My root problem is following, I need to detect that a type is Array<any> (not any other Array type).
I can detect this with 2 combined conditions : T extends Array<any> and Array<any> extends
How could I write a conditional type without having to resort to a double ternary like following:
type foo<T> = T extends Array<any> ? Array<any> extends T ? T : 'not any array' : 'not any array';
Here is a method that works using only 1 conditional type, borrowing the trick from this answer:
type foo<T> = [1[] & T, any[]] extends [0[], T] ? T : "not any array";
There's two checks going on here: one two check for any[], and the other two disallow never[]. To check for any[], we're using the same principle as the linked answer: any allows us to do some crazy things, like assigning 1[] to 0[]. This however, also allows never[] to slip by.
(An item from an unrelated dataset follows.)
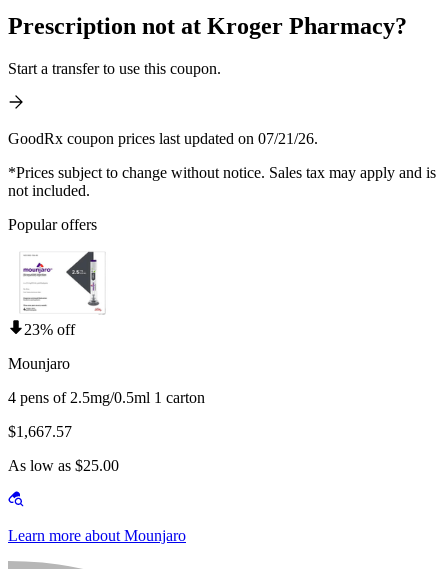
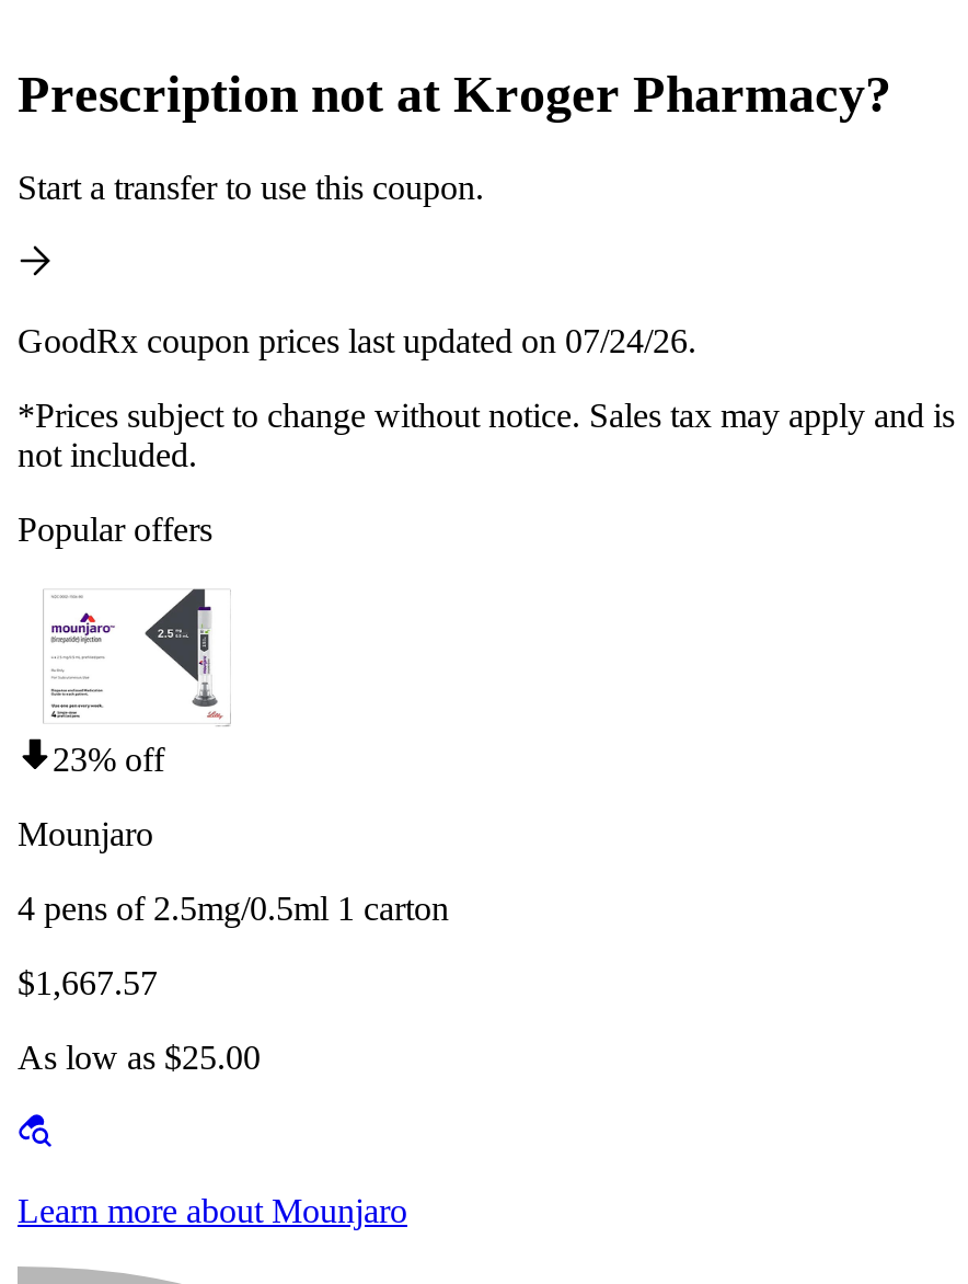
[8,130,318,147] GoodRx coupon prices last updated on 07/21/26. -> [18,321,696,358] GoodRx coupon prices last updated on 07/24/26.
To address never[], we use another check. Because never is the bottom type, nothing is assignable to it,. This means that checking if any[] is assignable to T is all we need.
Example tests:
type T01 = foo<any[]>
// ^? any[]
type T02 = foo<never[]>
// ^? "not any array"
type T03 = foo<number[]>
// ^? "not any array"
type T04 = foo<{ bar: any }>
// ^? "not any array"
type T05 = foo<{ 1: any }>;
// ^? "not any array"